# [EXERCISE BRIEF]
Leaving pictures aside, set down each line exactly, from the first line of the data to the line with "(224, 577) none", both included.

# [INPUT RECORDS]
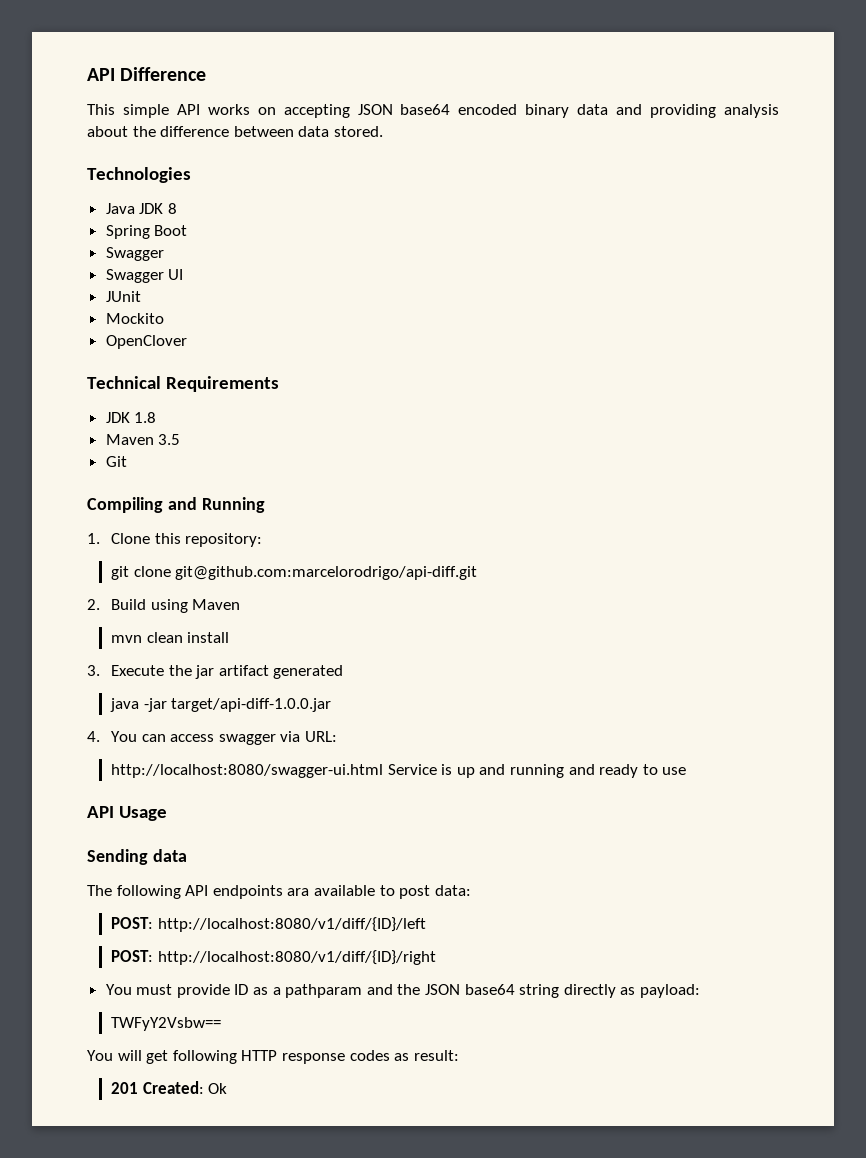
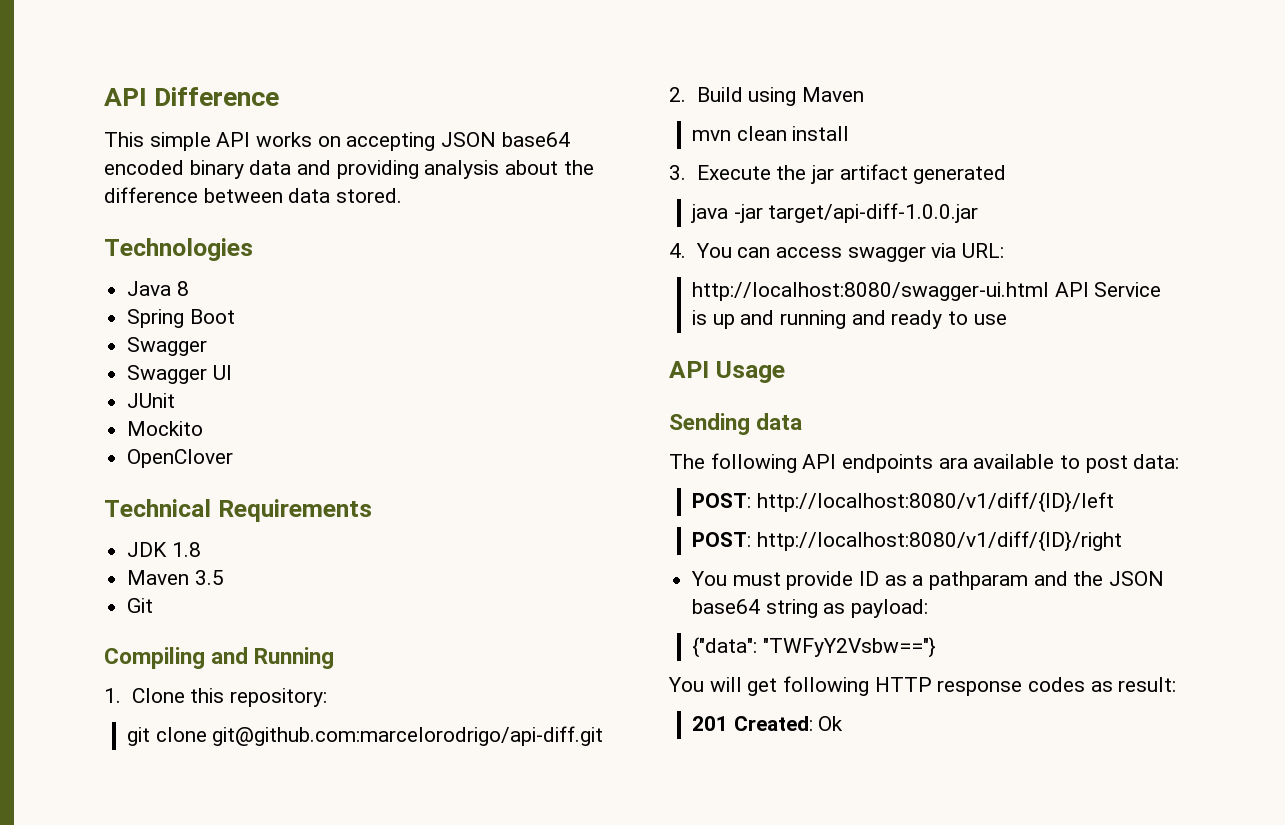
[139,203,164,214] JDK -> (172, 288) none
(384, 771) none -> [1054,282,1089,297] API
[563,984,616,998] directly -> (818, 608) none
[111,1017,222,1031] TWFyY2Vsbw== -> [692,637,936,658] {"data": "TWFyY2Vsbw=="}

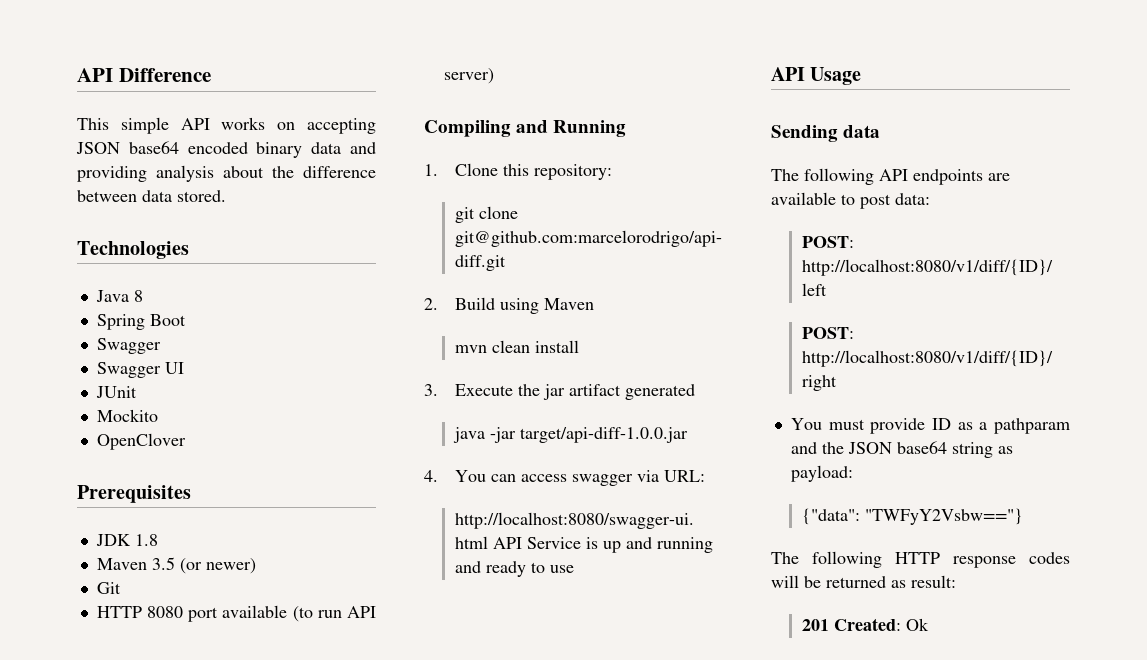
[104,499,372,522] Technical Requirements -> [77,485,191,503] Prerequisites
(224, 577) none -> [179,558,256,574] (or newer)
(154, 605) none -> [96,605,376,622] [443,68,494,84] // HTTP 8080 port available (to run API server)
[938,457,968,469] ara -> [988,173,1010,181] are
[668,677,778,696] You will get -> [771,552,799,564] The
(1086, 684) none -> [771,575,886,588] will be returned

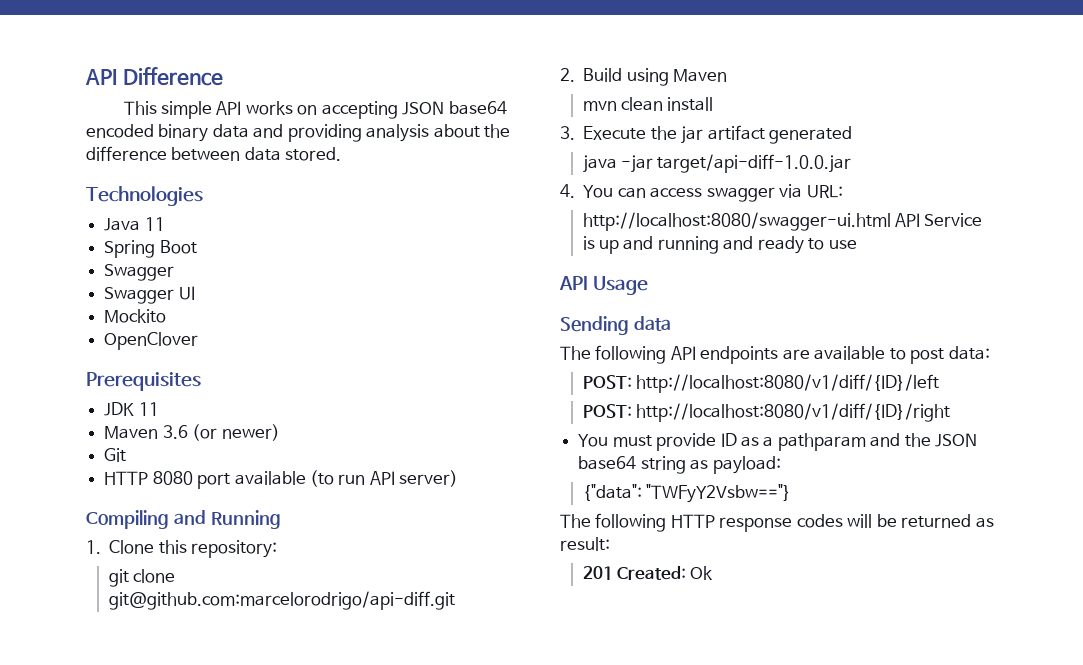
[133,290,143,302] 8 -> [144,217,165,231] 11
[95,386,137,398] // JUnit -> (195, 293) none
[134,534,158,546] [96,557,175,570] 1.8 // Maven 3.5 -> [138,402,159,416] [104,425,188,439] 11 // Maven 3.6

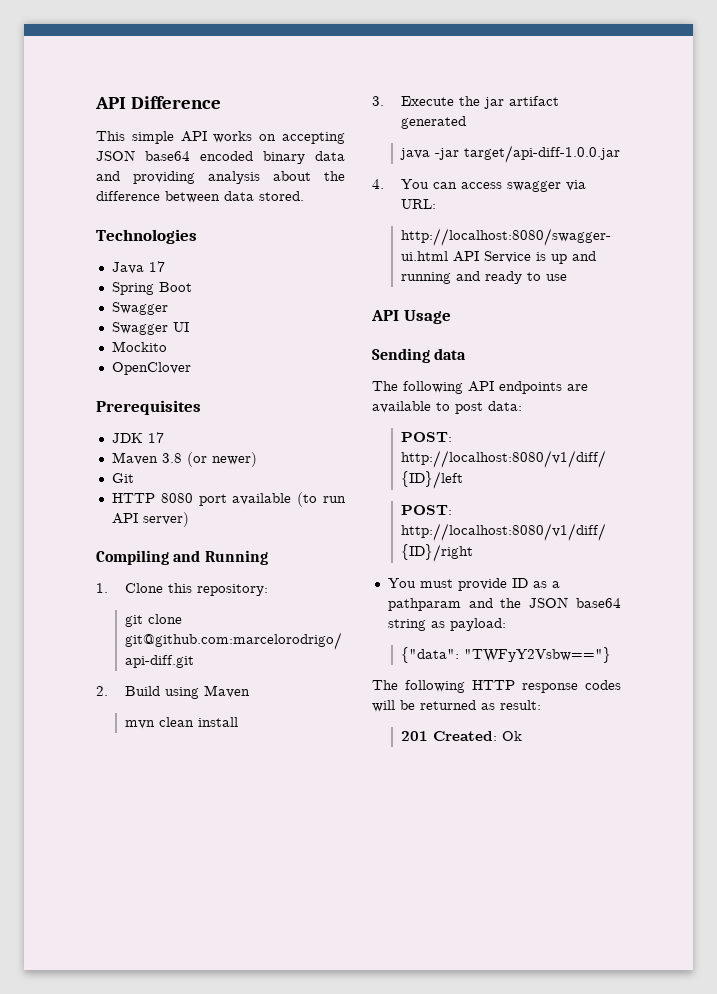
[144,217,165,231] 11 -> [148,261,165,272] 17
[138,402,159,416] [104,425,188,439] 11 // Maven 3.6 -> [147,432,164,443] [111,452,182,465] 17 // Maven 3.8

# [TASK OUTPUT]
[139,203,164,214] JDK -> (172, 288) none
(384, 771) none -> [1054,282,1089,297] API
[563,984,616,998] directly -> (818, 608) none
[111,1017,222,1031] TWFyY2Vsbw== -> [692,637,936,658] {"data": "TWFyY2Vsbw=="}

[104,499,372,522] Technical Requirements -> [77,485,191,503] Prerequisites
(224, 577) none -> [179,558,256,574] (or newer)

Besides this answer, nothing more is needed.